▸ WORK TASK
Say how many lines in the records contain the string "margin", giving the number by itself.

▸ RECORDS
========================
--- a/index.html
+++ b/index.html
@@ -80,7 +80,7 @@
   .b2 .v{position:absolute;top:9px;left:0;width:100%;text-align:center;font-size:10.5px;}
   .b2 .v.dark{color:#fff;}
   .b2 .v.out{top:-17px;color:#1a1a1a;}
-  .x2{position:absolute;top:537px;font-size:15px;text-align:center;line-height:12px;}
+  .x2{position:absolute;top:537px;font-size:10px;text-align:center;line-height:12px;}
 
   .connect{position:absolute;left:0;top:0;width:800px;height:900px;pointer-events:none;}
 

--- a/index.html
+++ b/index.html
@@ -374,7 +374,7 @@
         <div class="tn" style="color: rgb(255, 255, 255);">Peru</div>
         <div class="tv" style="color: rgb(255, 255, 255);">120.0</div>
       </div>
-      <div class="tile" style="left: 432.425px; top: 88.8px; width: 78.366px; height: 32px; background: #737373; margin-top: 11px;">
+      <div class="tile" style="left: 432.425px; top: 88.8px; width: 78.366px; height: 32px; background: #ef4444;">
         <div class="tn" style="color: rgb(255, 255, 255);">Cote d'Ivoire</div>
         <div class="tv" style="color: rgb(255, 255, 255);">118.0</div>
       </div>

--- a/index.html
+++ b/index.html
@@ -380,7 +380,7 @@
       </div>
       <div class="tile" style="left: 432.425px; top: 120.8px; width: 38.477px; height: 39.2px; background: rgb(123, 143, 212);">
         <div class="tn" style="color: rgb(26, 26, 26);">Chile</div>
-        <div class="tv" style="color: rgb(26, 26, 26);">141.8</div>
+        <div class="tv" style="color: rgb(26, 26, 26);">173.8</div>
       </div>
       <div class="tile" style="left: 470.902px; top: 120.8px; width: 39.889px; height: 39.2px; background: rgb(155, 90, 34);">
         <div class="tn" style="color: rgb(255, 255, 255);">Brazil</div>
========================
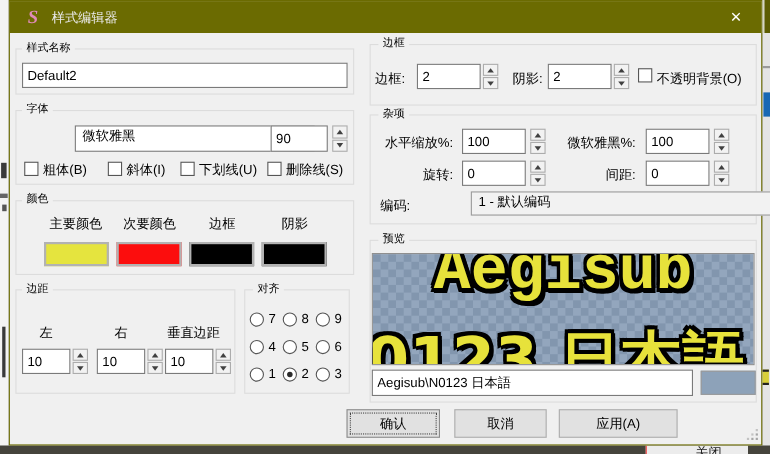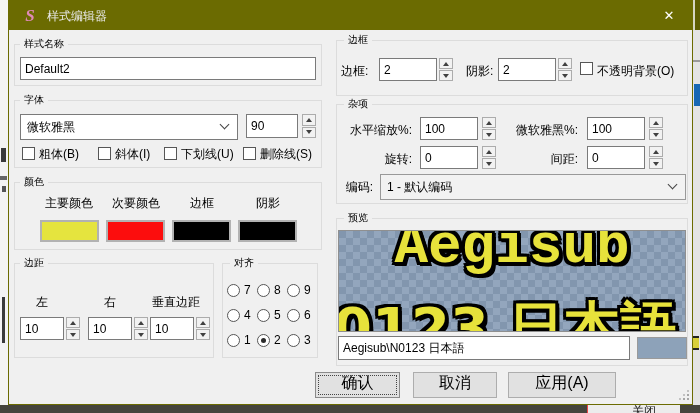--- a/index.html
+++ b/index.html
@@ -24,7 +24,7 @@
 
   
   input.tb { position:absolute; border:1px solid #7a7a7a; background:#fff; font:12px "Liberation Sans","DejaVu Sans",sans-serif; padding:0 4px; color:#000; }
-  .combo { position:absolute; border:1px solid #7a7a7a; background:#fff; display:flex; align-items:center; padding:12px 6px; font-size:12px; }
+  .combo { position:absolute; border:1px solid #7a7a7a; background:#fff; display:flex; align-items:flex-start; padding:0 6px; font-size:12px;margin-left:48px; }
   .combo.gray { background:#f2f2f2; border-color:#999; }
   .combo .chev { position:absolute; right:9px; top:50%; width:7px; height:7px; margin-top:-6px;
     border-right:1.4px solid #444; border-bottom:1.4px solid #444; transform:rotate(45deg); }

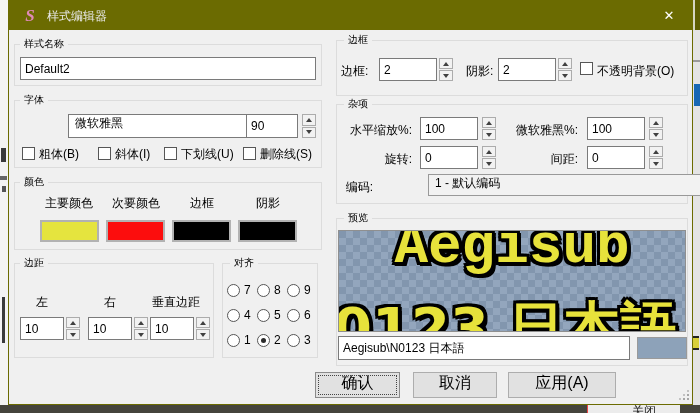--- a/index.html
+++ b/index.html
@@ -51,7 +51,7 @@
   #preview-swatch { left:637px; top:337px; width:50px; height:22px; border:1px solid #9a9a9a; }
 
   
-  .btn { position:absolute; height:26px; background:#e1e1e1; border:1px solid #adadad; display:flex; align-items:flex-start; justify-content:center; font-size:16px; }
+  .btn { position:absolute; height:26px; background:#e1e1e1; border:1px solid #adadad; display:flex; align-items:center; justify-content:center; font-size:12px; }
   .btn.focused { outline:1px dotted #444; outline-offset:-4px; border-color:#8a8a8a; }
========================
▸ COMPLETED TASK
3